● **Assignment**: For this exercise, copy the data exactly and omit any images.

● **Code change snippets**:

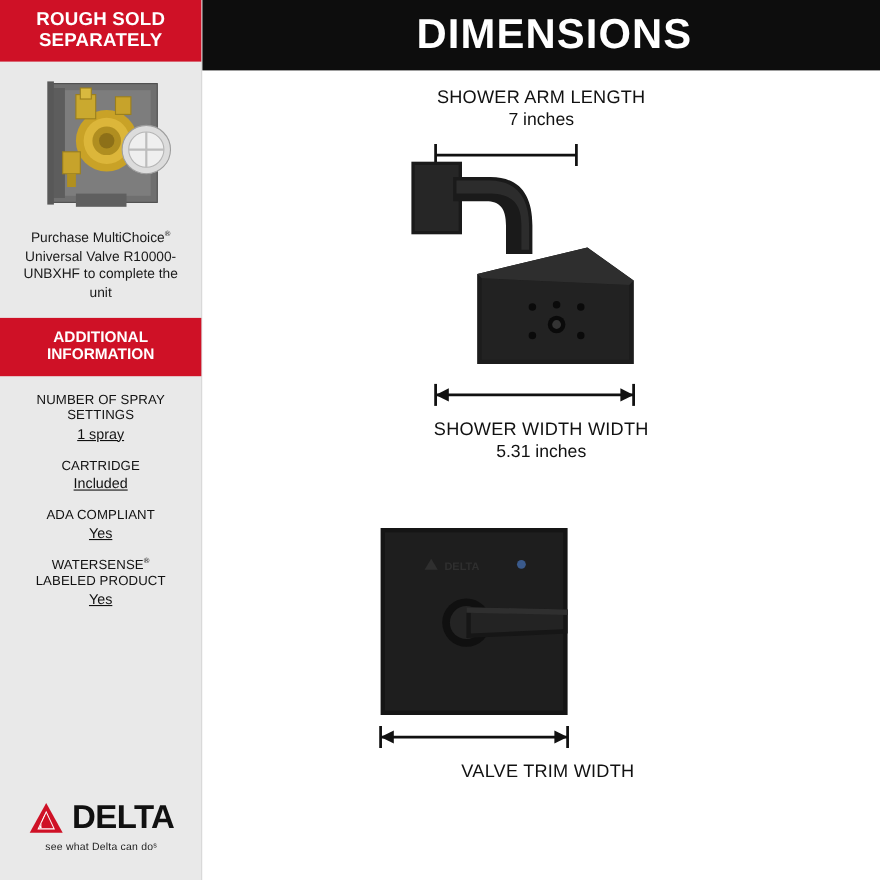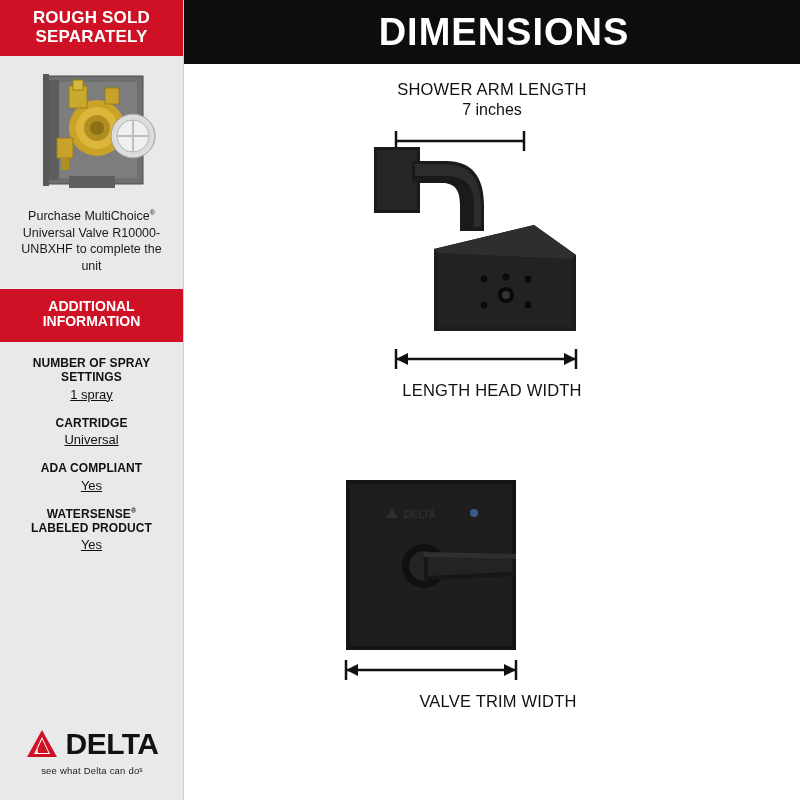--- a/index.html
+++ b/index.html
@@ -50,7 +50,7 @@
   .spec-list { padding:14px 10px 0 10px; }
   .spec { text-align:center; margin-bottom:14px; }
   .spec-label {
-    font-weight:bold; font-size:12px; line-height:1.2;
+    font-weight:normal; font-size:12px; line-height:1.2;
     letter-spacing:0.1px;
   }
   .spec-value { font-size:13px; margin-top:2px;text-decoration:underline; }

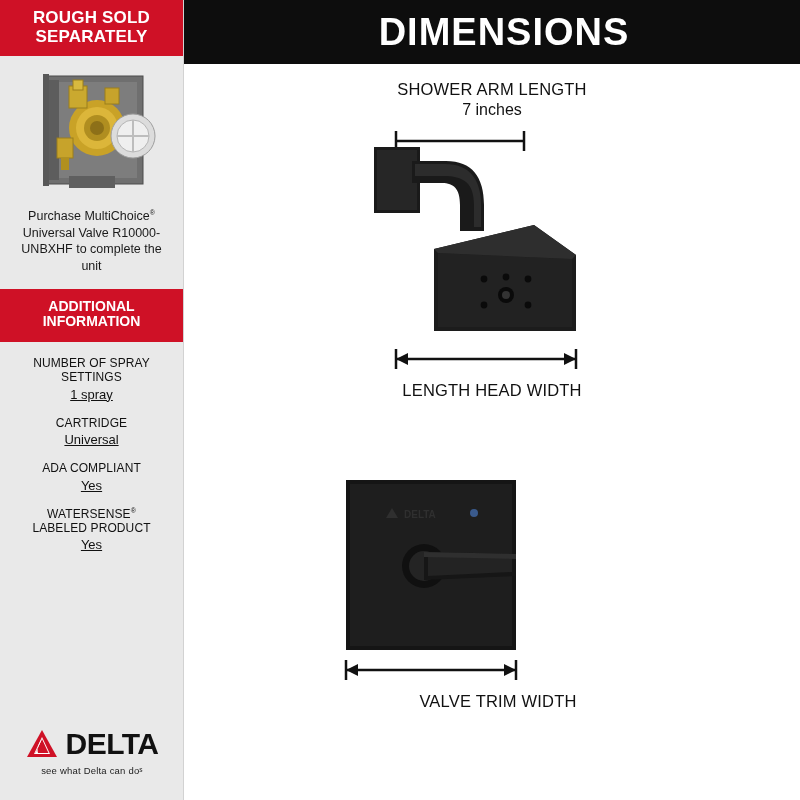--- a/index.html
+++ b/index.html
@@ -210,7 +210,7 @@
       </svg>
 
       <div class="dim-label" style="margin-top:-18px;">
-        <div class="dim-title">LENGTH HEAD WIDTH</div>
+        <div class="dim-title">SHOWER WIDTH WIDTH</div>
       </div>
     </div>
 

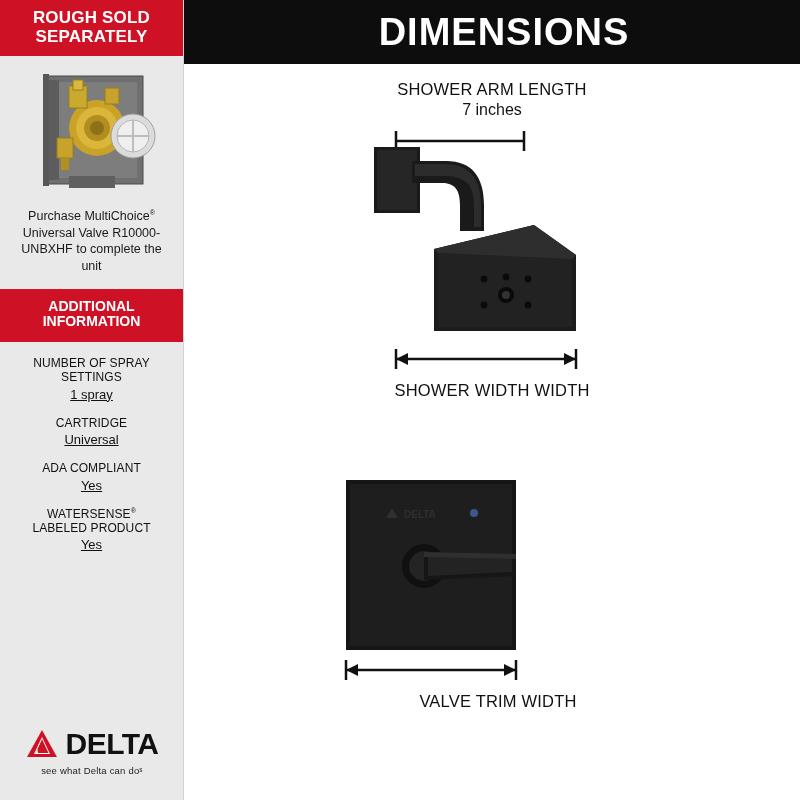--- a/index.html
+++ b/index.html
@@ -211,6 +211,7 @@
 
       <div class="dim-label" style="margin-top:-18px;">
         <div class="dim-title">SHOWER WIDTH WIDTH</div>
+        <div class="dim-value">5.31 inches</div>
       </div>
     </div>
 

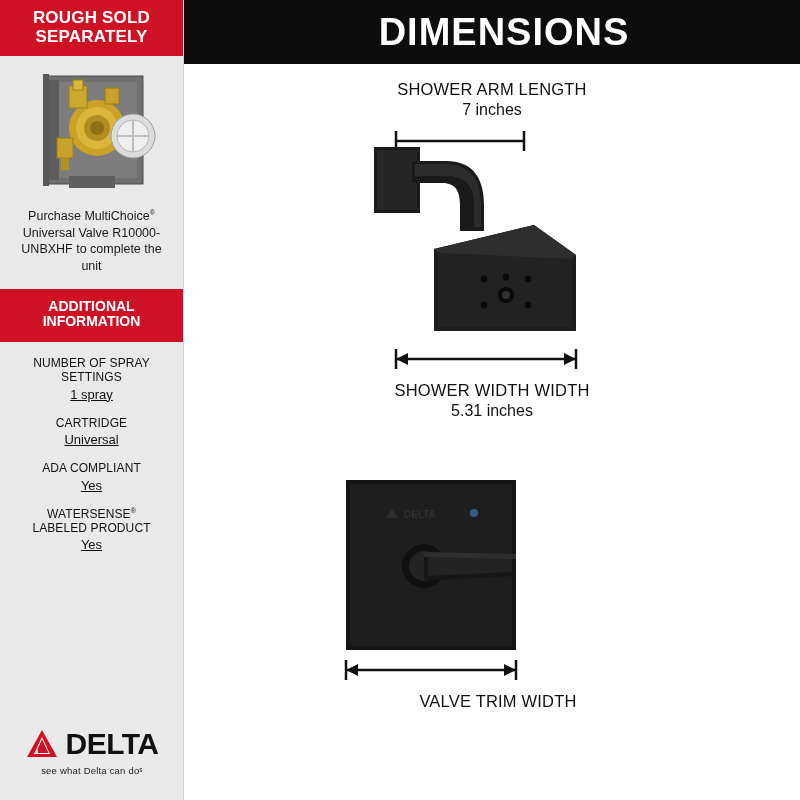--- a/index.html
+++ b/index.html
@@ -137,7 +137,7 @@
       </div>
       <div class="spec">
         <div class="spec-label">CARTRIDGE</div>
-        <div class="spec-value">Universal</div>
+        <div class="spec-value">Included</div>
       </div>
       <div class="spec">
         <div class="spec-label">ADA COMPLIANT</div>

● **Answer space**:
--- a/index.html
+++ b/index.html
@@ -50,7 +50,7 @@
   .spec-list { padding:14px 10px 0 10px; }
   .spec { text-align:center; margin-bottom:14px; }
   .spec-label {
-    font-weight:bold; font-size:12px; line-height:1.2;
+    font-weight:normal; font-size:12px; line-height:1.2;
     letter-spacing:0.1px;
   }
   .spec-value { font-size:13px; margin-top:2px;text-decoration:underline; }

--- a/index.html
+++ b/index.html
@@ -210,7 +210,7 @@
       </svg>
 
       <div class="dim-label" style="margin-top:-18px;">
-        <div class="dim-title">LENGTH HEAD WIDTH</div>
+        <div class="dim-title">SHOWER WIDTH WIDTH</div>
       </div>
     </div>
 

--- a/index.html
+++ b/index.html
@@ -211,6 +211,7 @@
 
       <div class="dim-label" style="margin-top:-18px;">
         <div class="dim-title">SHOWER WIDTH WIDTH</div>
+        <div class="dim-value">5.31 inches</div>
       </div>
     </div>
 

--- a/index.html
+++ b/index.html
@@ -137,7 +137,7 @@
       </div>
       <div class="spec">
         <div class="spec-label">CARTRIDGE</div>
-        <div class="spec-value">Universal</div>
+        <div class="spec-value">Included</div>
       </div>
       <div class="spec">
         <div class="spec-label">ADA COMPLIANT</div>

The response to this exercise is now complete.